What do Billy Graham and Stanley Fish have in common? According to most assessments of the ongoing culture wars the answer would be an emphatic "not much!" With the exception of a few demographic details — both are older white men living in North Carolina — little seems to unite these two figures or the movements for which they have become figureheads. Graham is, of course, the patron saint of America evangelicalism, the one who as an object of admiration or scorn determines what it means to be an evangelical. And Fish, professor of English at Duke University of deconstructionist, post-modernist fame, has become one of the principle cheerleaders for efforts within the academy to make the literary canon specifically, and the humanities more generally, more inclusive and less oppressive. Identified in this way, the constituencies to which Graham and Fish speak would appear to be about as far apart as Newt Gingrich and Hillary Clinton.
James Davison Hunter, for instance, argues that evangelicals are a large part of the orthodox constituency which defends the traditional family, opposes political correctness and multi-culturalism in the academy, and supports efforts to cut federal funding for objectionable art. This explains why they have lined up in bookstores across the land to buy and read to their children William Bennett's Book of Virtues.
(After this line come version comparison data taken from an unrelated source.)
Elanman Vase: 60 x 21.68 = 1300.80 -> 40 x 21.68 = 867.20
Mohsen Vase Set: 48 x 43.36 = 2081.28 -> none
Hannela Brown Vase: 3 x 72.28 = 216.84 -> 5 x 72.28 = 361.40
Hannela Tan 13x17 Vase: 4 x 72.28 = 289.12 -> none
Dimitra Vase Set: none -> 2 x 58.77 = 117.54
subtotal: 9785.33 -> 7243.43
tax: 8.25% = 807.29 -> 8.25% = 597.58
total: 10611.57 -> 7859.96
Thus, evangelicalism, at least in the common configuration of the ongoing culture wars, is the antithesis of the cultural left.
Why is it, then, that when evangelicals retreat from the public square into their houses of worship they manifest the same hostility to tradition, intellectual standards, and good taste they find so deplorable in their opponents in the culture wars? Anyone familiar with the so-called "Praise & Worship" phenomenon (so named, supposedly, to remind participants of what they are doing) would be hard pressed to identify these believers as the party of memory or the defenders of cultural conservatism. P&W has become the dominant mode of expression within evangelical churches, from conservative Presbyterian denominations to low church independent congregations. What characterizes this "style" of worship is the praise song ("four words, three notes and two hours") with its mantra-like repetition of phrases from Scripture, displayed on an overhead projector or video monitors (for those churches with bigger budgets), and accompanied by the standard pieces in a rock band.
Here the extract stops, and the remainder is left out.